The most obvious concern is trading volume. While established bullion investors have all the evidence in the world to be convinced that their asset of choice is the “right” one, it will be difficult to convince people new to the hard asset sector. Worse yet, the layman has every reason to be worried: no one wants to invest in a market where the outcome is rigged, typically to the detriment of the outsider. And while bullion investors may not care what others think, the reality is that in order for the markets to move, enough people must invest in it.
But there may be a silver lining — no pun intended! Since the fundamentals of holding hard assets within an investment portfolio is still valid — especially in the current macroeconomic climate — we could see a push into the mining sector. Generally, reputable mid-tier to top-tier commodity producers will track the performance of the underlying market, but they are also regular companies with regular corporate issues. Therefore, regardless of what occurs in the metals market, other factors affect the pricing of the mining company’s shares.
These contributing elements may also hedge against volatility within the commodities market. For example, smart mining companies have already accounted for the brutal bear market cycle in the precious metals; therefore, they’ve made the adjustment in their business plan to remain a viable entity and any further volatility is unlikely to have the same pernicious effect like it did when the bears first struck.
The evidence of this adjustment can be seen in the technical charts of Market Vectors Gold Miners ETF (GDX), especially when compared to that of the gold and silver funds, SPDR Gold Shares (GLD) and iShares Silver Trust (SLV).
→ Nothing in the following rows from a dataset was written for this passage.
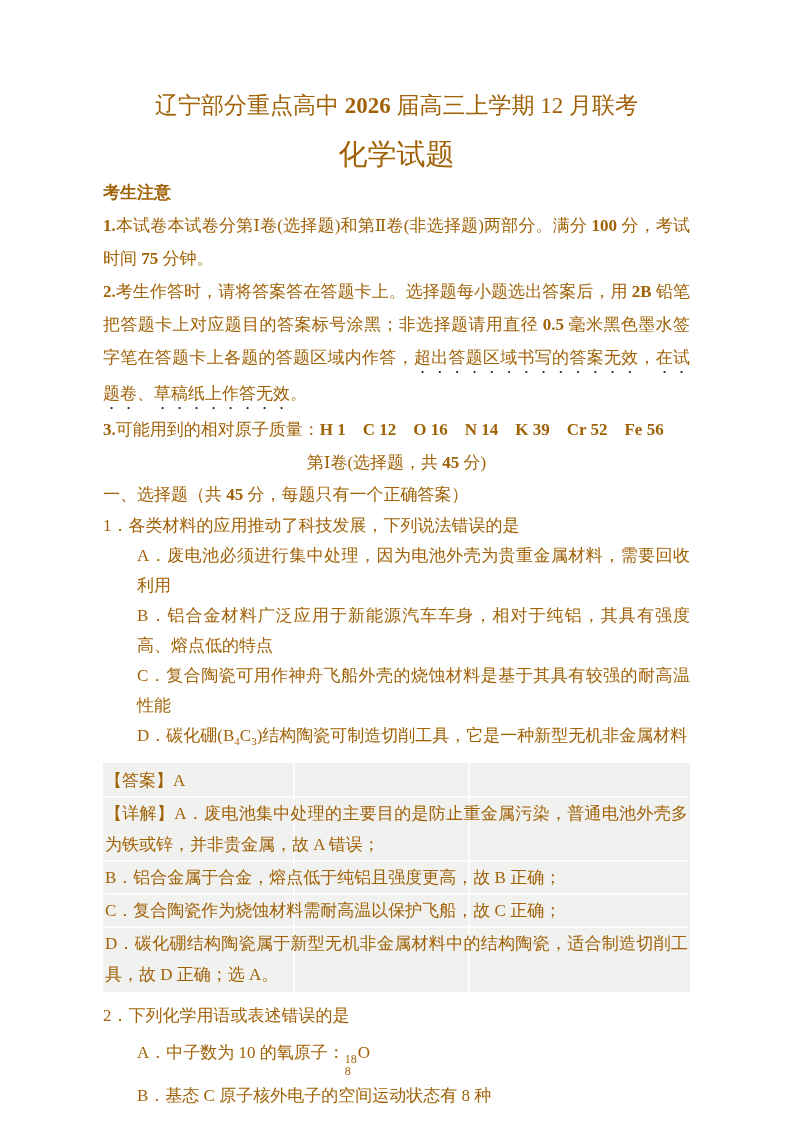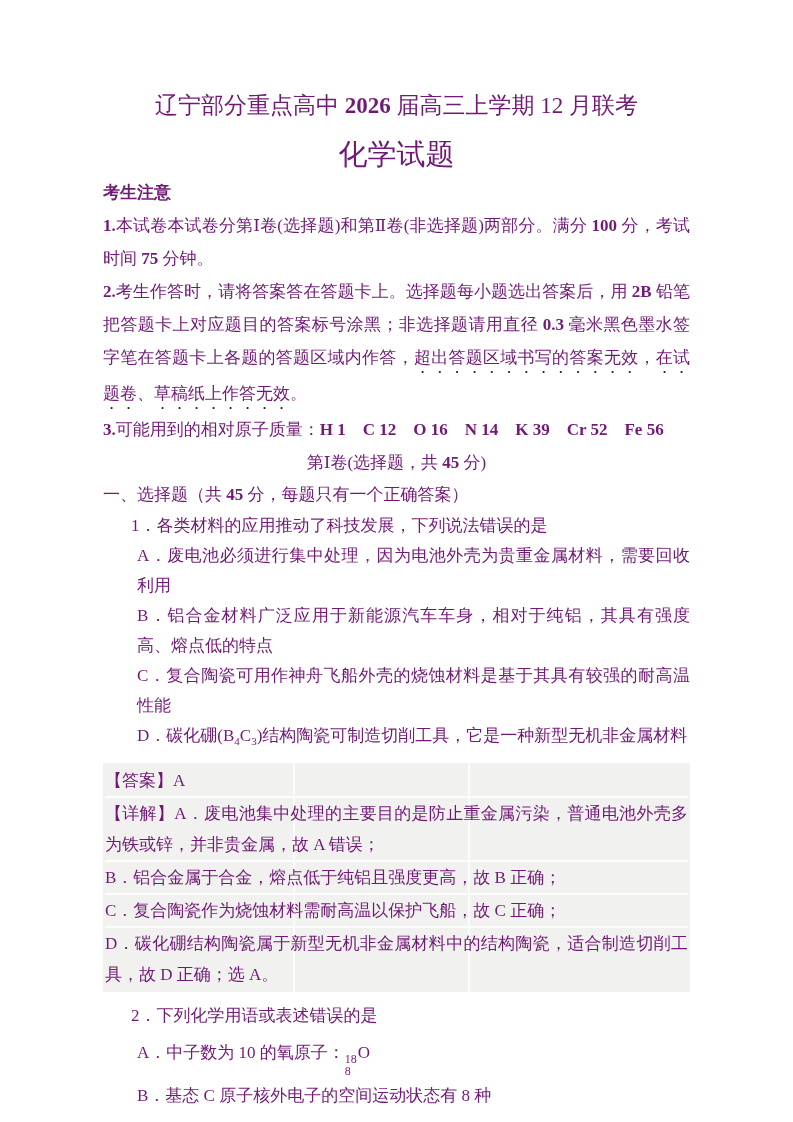--- a/index.html
+++ b/index.html
@@ -5,21 +5,21 @@
   * { margin:0; padding:0; box-sizing:border-box; }
   html,body { background:#ffffff; }
   .page {
     position:relative;
     width:793px; height:1122px;
     margin:0 auto;
     background:#ffffff;
     padding:90px 103px 0 103px;
     font-family:"Liberation Serif","DejaVu Serif",serif;
     font-size:17px;
-    color:#701a75;
+    color:#a16207;
     overflow:hidden;
   }
   .b { font-weight:bold; }
   .em {
     -webkit-text-emphasis:filled dot #222;
     -webkit-text-emphasis-position:under;
     text-emphasis:filled dot #222;
     text-emphasis-position:under right;
   }
   .f-mono {
@@ -32,21 +32,21 @@
     display:inline-flex; flex-direction:column;
     vertical-align:-0.4em; line-height:1.05;
     font-size:12px; text-align:left; margin-right:1px;
   }
   .title { font-size:23px; font-weight:400; text-align:center; line-height:32px; }
   .subtitle { font-size:29px; font-weight:400; text-align:center; line-height:32px; margin-top:16px; }
   .notice-heading { line-height:33px; margin-top:6px;font-weight:bold; }
   .notice-item { line-height:33px; text-align:justify; }
   .center-line { line-height:33px; text-align:center; }
   .section-heading { line-height:31px; }
-  .stem { line-height:31px; text-align:justify;margin-left:28px; }
+  .stem { line-height:31px; text-align:justify; }
   .options { margin-left:34px; }
   .option { line-height:30px; text-align:justify; }
   .options-loose .option { line-height:36px; }
   .answer-block {
     position:relative;
     margin-top:12px;
     background:#f1f1ef;
     padding:2px 2px;
   }
   .answer-block .col-divider {
@@ -65,21 +65,21 @@
 <body>
 
 <div class="page">
 
   <h1 class="title">辽宁部分重点高中 <span class="b">2026</span> 届高三上学期 12 月联考</h1>
   <h2 class="subtitle">化学试题</h2>
 
   <div class="notice">
     <p class="notice-heading">考生注意</p>
     <p class="notice-item"><span class="b">1.</span>本试卷本试卷分第Ⅰ卷(选择题)和第Ⅱ卷(非选择题)两部分。满分 <span class="b">100</span> 分，考试时间 <span class="b">75</span> 分钟。</p>
-    <p class="notice-item"><span class="b">2.</span>考生作答时，请将答案答在答题卡上。选择题每小题选出答案后，用 <span class="b">2B</span> 铅笔把答题卡上对应题目的答案标号涂黑；非选择题请用直径 <span class="b">0.3</span> 毫米黑色墨水签字笔在答题卡上各题的答题区域内作答，<span class="em">超出答题区域书写的答案无效，在试题卷、草稿纸上作答无效</span>。</p>
+    <p class="notice-item"><span class="b">2.</span>考生作答时，请将答案答在答题卡上。选择题每小题选出答案后，用 <span class="b">2B</span> 铅笔把答题卡上对应题目的答案标号涂黑；非选择题请用直径 <span class="b">0.5</span> 毫米黑色墨水签字笔在答题卡上各题的答题区域内作答，<span class="em">超出答题区域书写的答案无效，在试题卷、草稿纸上作答无效</span>。</p>
     <p class="notice-item"><span class="b">3.</span>可能用到的相对原子质量：<span class="b">H 1　C 12　O 16　N 14　K 39　Cr 52　Fe 56</span></p>
   </div>
 
   <p class="center-line">第Ⅰ卷(选择题，共 <span class="b">45</span> 分)</p>
   <p class="section-heading">一、选择题（共 <span class="b">45</span> 分，每题只有一个正确答案）</p>
 
   <div class="question q1">
     <p class="stem">1．各类材料的应用推动了科技发展，下列说法错误的是</p>
     <div class="options">
       <p class="option">A．废电池必须进行集中处理，因为电池外壳为贵重金属材料，需要回收利用</p>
When the bullion markets touched bottom in November of 2014, the GDX from that time continued to march upward in a series of higher lows. But both the GLD and SLV in March of this year retested the same level of the November bottom. Their charts feature a horizontal slant whereas GDX is definitely inclined.
This is not to say that the miners are a better investment than the underlying assets; certainly, more than one factor must be accounted for in order to make such a statement. Nevertheless, it does demonstrate that mining companies have more tools on hand to deal with market swings — and that may ultimately attract the investment dollars.